◆ **About this task**:
Output only how many lines below contain "none".

[Version comparison data]
◇ ◇ ◇ ◇ ◇ ◇ ◇
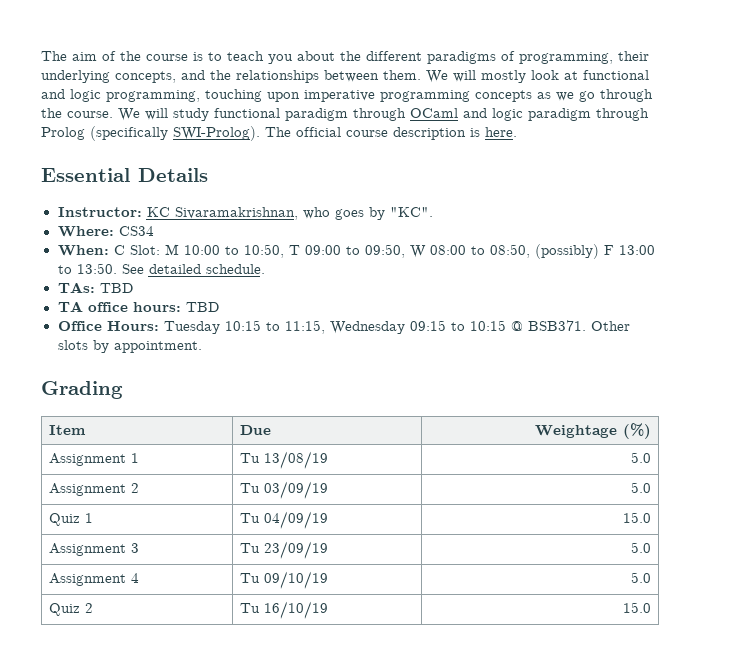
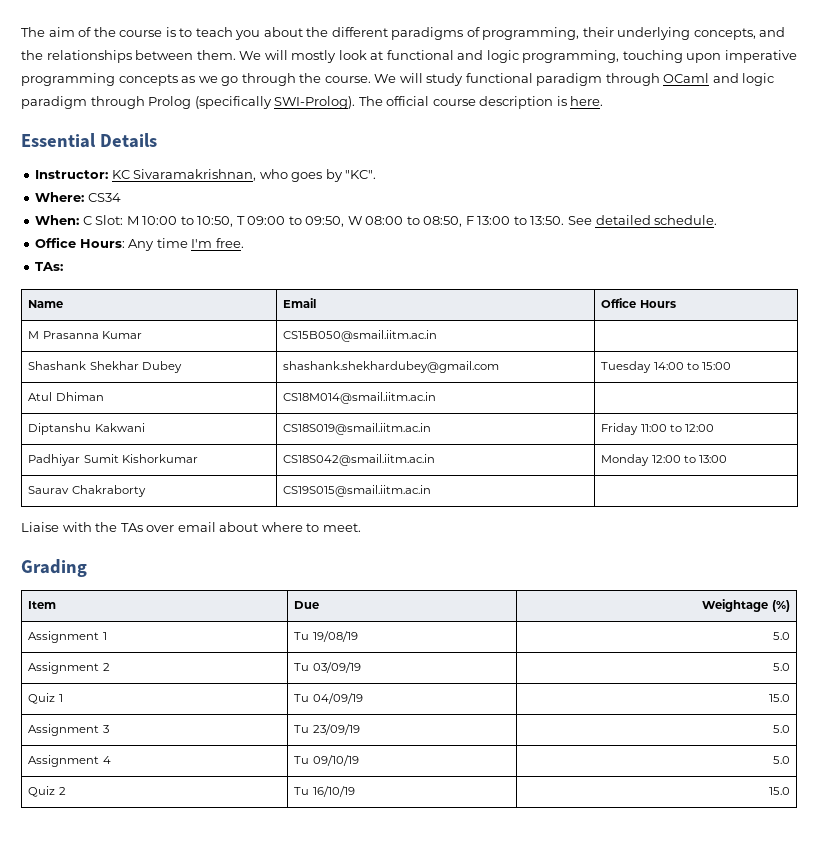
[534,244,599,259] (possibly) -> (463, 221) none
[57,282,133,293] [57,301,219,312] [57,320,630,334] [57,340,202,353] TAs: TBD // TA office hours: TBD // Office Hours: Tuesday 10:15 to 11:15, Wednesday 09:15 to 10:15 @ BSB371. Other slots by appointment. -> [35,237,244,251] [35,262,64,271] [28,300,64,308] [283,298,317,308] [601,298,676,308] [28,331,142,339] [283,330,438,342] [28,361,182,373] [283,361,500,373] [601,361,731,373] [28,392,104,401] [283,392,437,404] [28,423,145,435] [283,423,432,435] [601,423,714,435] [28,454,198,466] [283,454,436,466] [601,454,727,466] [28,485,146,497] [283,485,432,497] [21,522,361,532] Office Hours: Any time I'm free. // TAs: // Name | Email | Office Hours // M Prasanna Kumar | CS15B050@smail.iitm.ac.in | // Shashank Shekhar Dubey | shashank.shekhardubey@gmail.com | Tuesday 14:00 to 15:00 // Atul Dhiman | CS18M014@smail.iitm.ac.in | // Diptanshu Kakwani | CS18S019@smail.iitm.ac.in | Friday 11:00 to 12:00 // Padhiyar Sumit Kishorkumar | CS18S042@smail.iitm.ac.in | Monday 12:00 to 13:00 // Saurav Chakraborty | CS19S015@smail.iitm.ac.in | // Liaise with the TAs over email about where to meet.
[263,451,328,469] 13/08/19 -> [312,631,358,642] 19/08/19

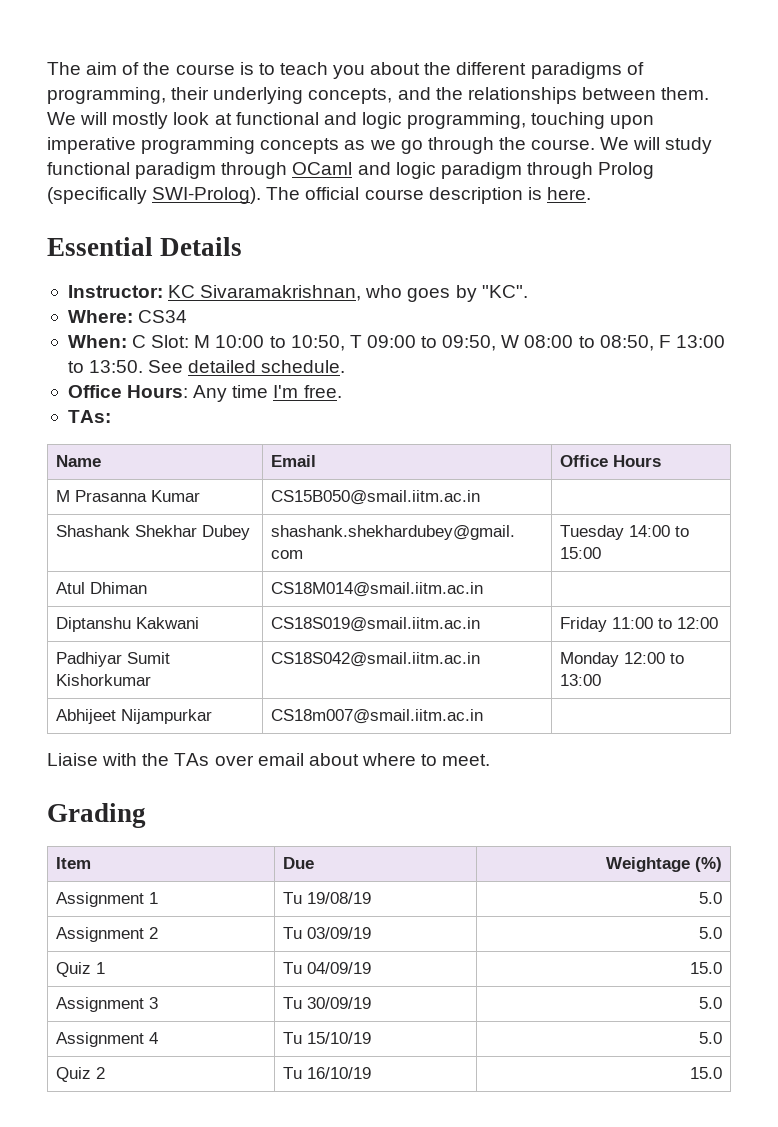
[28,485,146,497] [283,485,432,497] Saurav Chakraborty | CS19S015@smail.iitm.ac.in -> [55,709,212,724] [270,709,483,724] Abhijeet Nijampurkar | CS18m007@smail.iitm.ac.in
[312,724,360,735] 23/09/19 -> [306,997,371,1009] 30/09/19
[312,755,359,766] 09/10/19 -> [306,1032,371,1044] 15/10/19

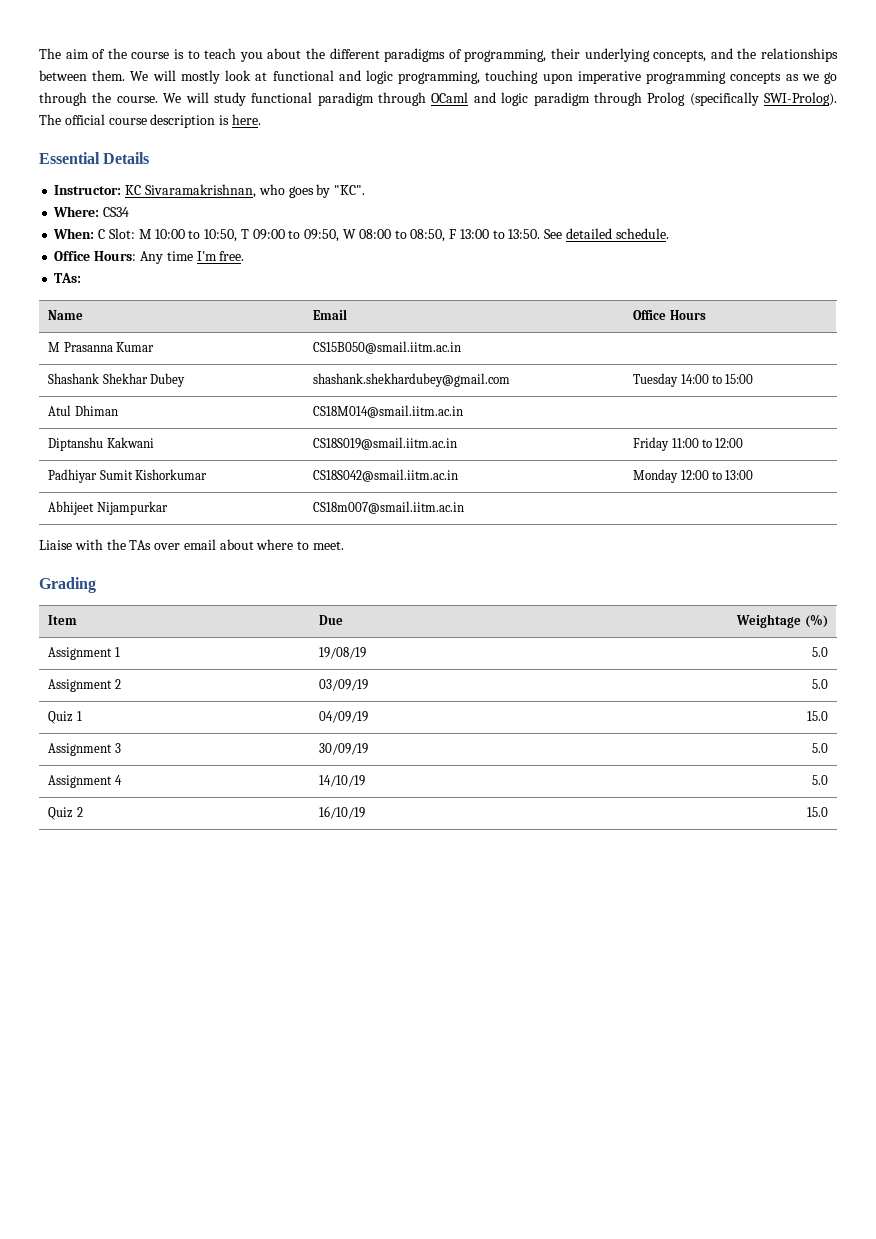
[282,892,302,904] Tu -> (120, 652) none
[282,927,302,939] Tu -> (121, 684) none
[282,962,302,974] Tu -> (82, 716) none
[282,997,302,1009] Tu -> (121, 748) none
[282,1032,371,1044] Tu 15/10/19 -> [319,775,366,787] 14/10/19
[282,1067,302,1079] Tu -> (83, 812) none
◇ ◇ ◇ ◇ ◇ ◇ ◇
◆ **Response to the task**:
6